═══ Data shown ═══
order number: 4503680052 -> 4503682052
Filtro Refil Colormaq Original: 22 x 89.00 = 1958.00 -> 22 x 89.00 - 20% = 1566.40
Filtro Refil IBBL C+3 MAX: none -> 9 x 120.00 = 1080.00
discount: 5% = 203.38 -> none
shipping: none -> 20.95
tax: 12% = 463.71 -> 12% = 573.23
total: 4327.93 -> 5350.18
═══
═══ Data shown ═══
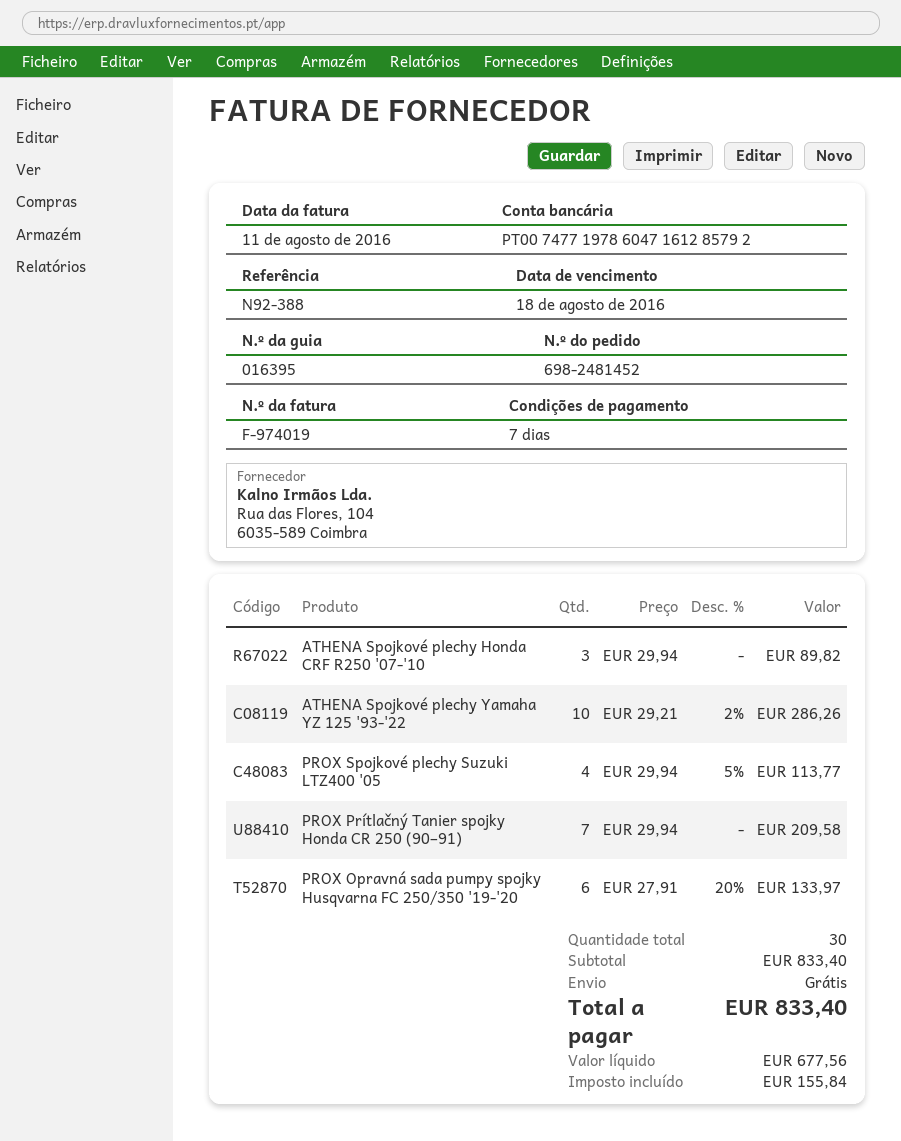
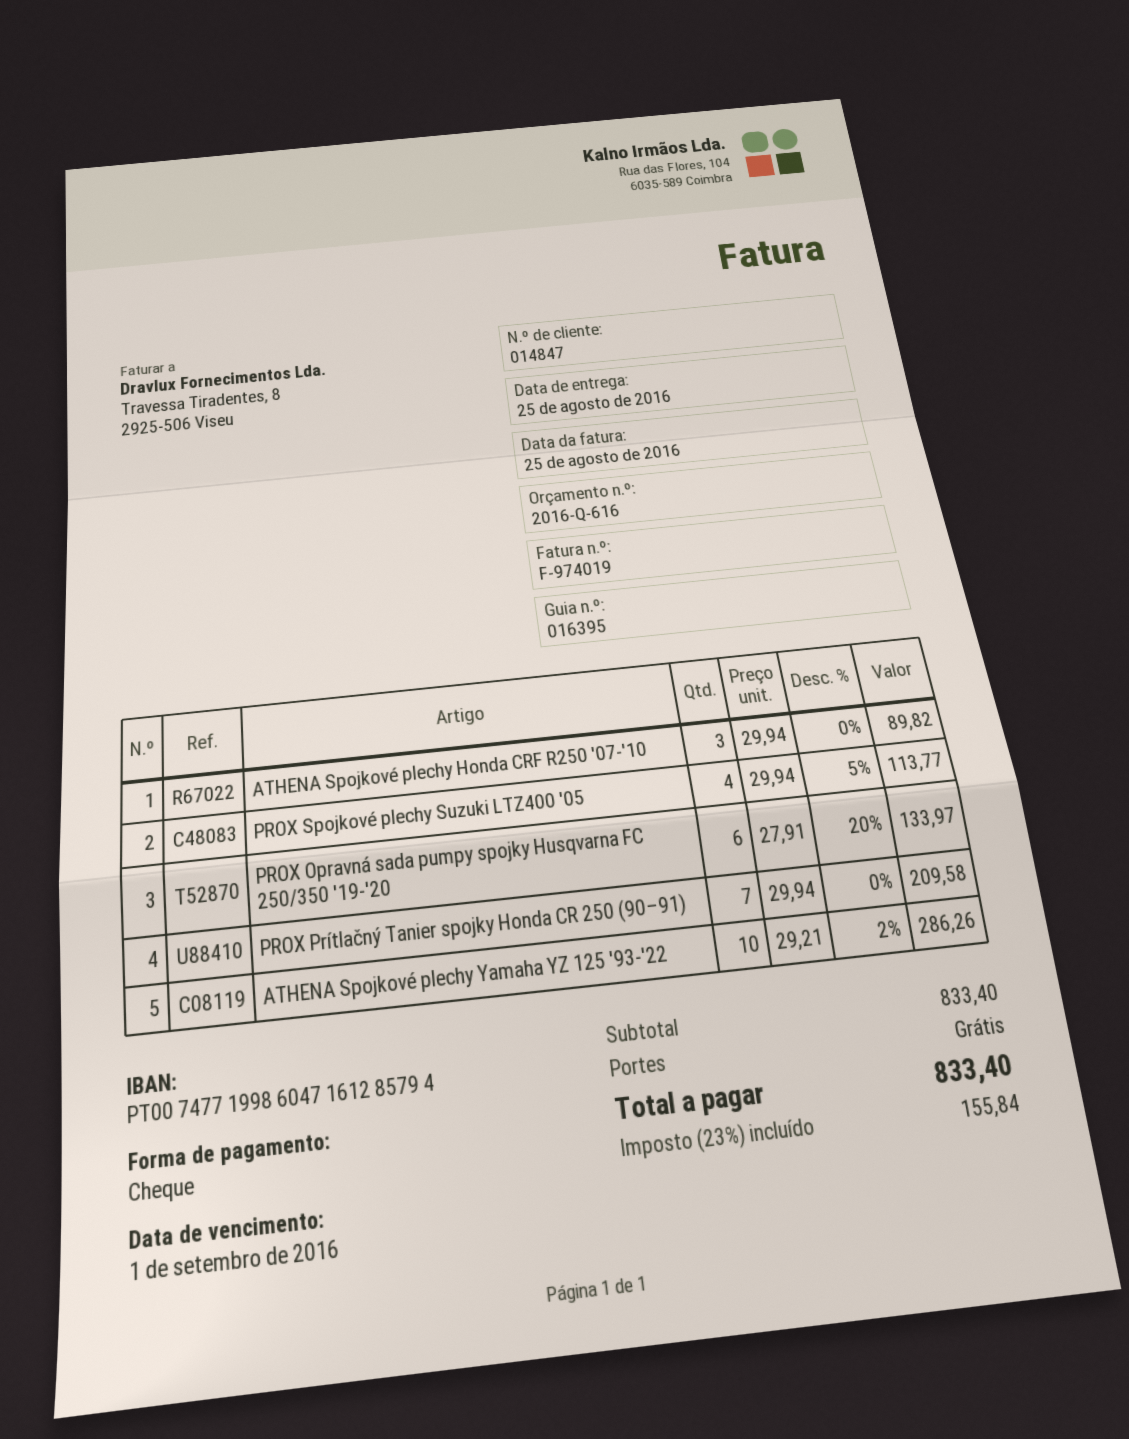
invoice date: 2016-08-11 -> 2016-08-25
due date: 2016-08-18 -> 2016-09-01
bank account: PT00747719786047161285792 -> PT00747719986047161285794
═══
### Required work:
Whenever the string "date" shows up in a line of the records, copy that line.

### Task solution:
invoice date: 2016-08-11 -> 2016-08-25
due date: 2016-08-18 -> 2016-09-01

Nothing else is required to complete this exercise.